The asset manager also said it had identified additional income areas through various leasing and marketing opportunities. The fund’s initial property portfolio comprised two commercial properties — Highland Park Phase 1 and Chinamano Corner.
The fund says it has entered into pre-emptive agreements with various partners and developers to purchase a pipeline of prospective properties, which could be added to the portfolio.
The REIT declared a maiden dividend of US$152 577, as well as an additional $75,8 million in respect of the period ended December 31, 2022.
On the ZSE, the REIT’s units have gained about 23 percent this year, closing yesterday at a price of $50,53 per unit.

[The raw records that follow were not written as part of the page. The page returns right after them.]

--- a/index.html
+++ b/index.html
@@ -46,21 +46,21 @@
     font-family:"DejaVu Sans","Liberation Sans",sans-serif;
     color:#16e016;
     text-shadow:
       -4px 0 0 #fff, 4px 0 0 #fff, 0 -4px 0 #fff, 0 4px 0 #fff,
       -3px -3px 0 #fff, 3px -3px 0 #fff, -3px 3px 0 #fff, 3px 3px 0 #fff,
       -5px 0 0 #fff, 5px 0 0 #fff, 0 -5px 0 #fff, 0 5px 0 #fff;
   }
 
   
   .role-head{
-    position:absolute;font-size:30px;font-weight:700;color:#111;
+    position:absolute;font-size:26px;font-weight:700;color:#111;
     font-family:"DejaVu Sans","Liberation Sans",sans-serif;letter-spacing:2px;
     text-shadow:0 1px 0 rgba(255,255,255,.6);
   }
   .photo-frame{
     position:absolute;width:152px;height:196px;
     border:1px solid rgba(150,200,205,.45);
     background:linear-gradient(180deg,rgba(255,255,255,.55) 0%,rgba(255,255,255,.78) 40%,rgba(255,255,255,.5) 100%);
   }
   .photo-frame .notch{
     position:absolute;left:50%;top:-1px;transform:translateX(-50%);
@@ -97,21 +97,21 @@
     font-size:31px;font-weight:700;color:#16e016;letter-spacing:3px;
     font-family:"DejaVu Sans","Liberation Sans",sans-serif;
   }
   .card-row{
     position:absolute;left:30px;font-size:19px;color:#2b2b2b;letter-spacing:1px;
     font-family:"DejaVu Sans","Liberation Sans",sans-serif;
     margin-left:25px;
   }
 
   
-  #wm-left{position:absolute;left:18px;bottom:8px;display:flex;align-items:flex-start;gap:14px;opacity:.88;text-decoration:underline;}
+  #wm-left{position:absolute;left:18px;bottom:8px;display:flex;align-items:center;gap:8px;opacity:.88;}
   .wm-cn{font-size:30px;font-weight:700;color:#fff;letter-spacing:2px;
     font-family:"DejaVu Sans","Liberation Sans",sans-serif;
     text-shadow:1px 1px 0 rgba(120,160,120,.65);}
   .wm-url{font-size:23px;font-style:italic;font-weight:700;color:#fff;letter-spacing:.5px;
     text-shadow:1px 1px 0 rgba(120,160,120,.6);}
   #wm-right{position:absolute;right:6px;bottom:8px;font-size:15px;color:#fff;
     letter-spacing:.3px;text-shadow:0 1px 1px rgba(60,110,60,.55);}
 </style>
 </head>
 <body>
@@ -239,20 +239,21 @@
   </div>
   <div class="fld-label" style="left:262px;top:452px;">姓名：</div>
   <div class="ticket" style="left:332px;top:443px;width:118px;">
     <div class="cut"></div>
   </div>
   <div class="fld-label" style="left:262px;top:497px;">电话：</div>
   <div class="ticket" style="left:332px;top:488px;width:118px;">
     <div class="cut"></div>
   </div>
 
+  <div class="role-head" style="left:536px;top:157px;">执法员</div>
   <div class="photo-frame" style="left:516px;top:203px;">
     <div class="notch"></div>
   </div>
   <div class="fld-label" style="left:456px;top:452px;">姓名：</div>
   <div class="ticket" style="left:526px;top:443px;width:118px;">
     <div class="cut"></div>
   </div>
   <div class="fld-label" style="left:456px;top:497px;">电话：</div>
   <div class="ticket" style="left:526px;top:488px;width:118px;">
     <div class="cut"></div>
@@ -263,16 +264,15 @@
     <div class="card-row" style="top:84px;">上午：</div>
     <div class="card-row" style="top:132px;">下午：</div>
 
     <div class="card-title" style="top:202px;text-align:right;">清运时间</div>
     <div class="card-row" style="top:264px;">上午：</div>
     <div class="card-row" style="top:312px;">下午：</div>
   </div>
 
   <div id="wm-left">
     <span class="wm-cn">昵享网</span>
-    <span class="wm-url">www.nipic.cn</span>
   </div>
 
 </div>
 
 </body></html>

The fund’s positive performance has contrasted with the country’s property market, which has generally remained subdued, with significant vacancy levels in various sectors. Covid-19 severely impacted the property market and further increased vacancy levels, especially in certain subsectors such as Harare’s central business district (CBD). The broader office sector outside of the capital’s CBD has also been affected due to reduced demand for space and the pandemic-induced working-from-home arrangements.

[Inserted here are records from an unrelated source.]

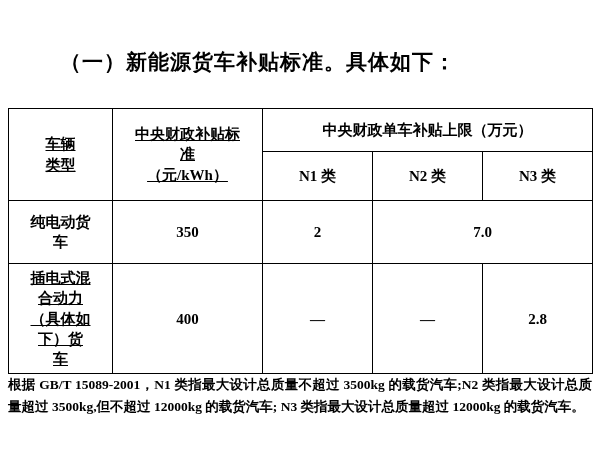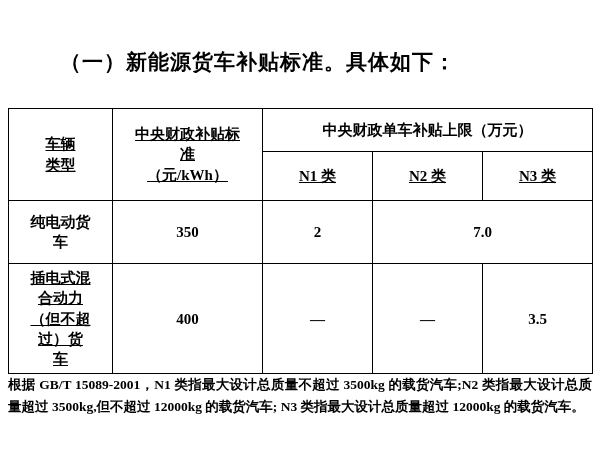--- a/index.html
+++ b/index.html
@@ -44,21 +44,21 @@
     vertical-align: middle;
     font-weight: bold;
     font-size: 15px;
     padding: 4px 20px;
     line-height: 1.35;
   }
   .col-type { width: 104px; }
   .col-std  { width: 150px; }
   .col-n    { width: 110px; }
   .row-head-1 td { height: 34px; }
-  .row-head-2 td { height: 40px; text-decoration: underline; }
+  .row-head-2 td { height: 40px; }
   .row-body td { height: 54px; }
   .row-body-tall td { height: 86px; }
   .cell-type {
     font-size: 15px;
   }
   .cell-num {
     font-size: 16px;
   }
   .note {
     position: absolute;
@@ -109,27 +109,27 @@
       </tr>
       <tr class="row-body">
         <td class="cell-type">纯电动货车</td>
         <td class="cell-num">350</td>
         <td class="cell-num">2</td>
         <td class="cell-num" colspan="2">7.0</td>
       </tr>
       <tr class="row-body-tall">
         <td class="cell-type">
           <span class="two-line">插电式混合动力</span>
-          <span class="two-line">（但不超过）货</span>
+          <span class="two-line">（具体如下）货</span>
           <span class="two-line">车</span>
         </td>
         <td class="cell-num">400</td>
         <td class="cell-num">—</td>
         <td class="cell-num">—</td>
-        <td class="cell-num">3.5</td>
+        <td class="cell-num">2.8</td>
       </tr>
     </tbody>
   </table>
 
   <div class="note">
     <span>根据 GB/T 15089-2001，N1 类指最大设计总质量不超过 3500kg 的载货汽车;N2 类指最大设计总质量超过</span>
     <span>3500kg,但不超过 12000kg 的载货汽车; N3 类指最大设计总质量超过 12000kg 的载货汽车。</span>
   </div>
 
 </div>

Terrace, however, says the continued growth in small businesses has slowly started to stimulate some demand for working space, with co-working spaces gaining popularity, particularly in suburban areas.
“The retail sector has been relatively resilient largely due to limited availability of quality trading space,” Terrace said in the fund’s prospectus.
The retail sector remains a relatively defensive property subsector due to the need for essential groceries and consumables.
“Growing consumer health consciousness brought about by the Covid-19 pandemic has also fuelled demand for health and pharmaceuticals retail space and remodelling of existing space to cater for these changes,” the property management firm said.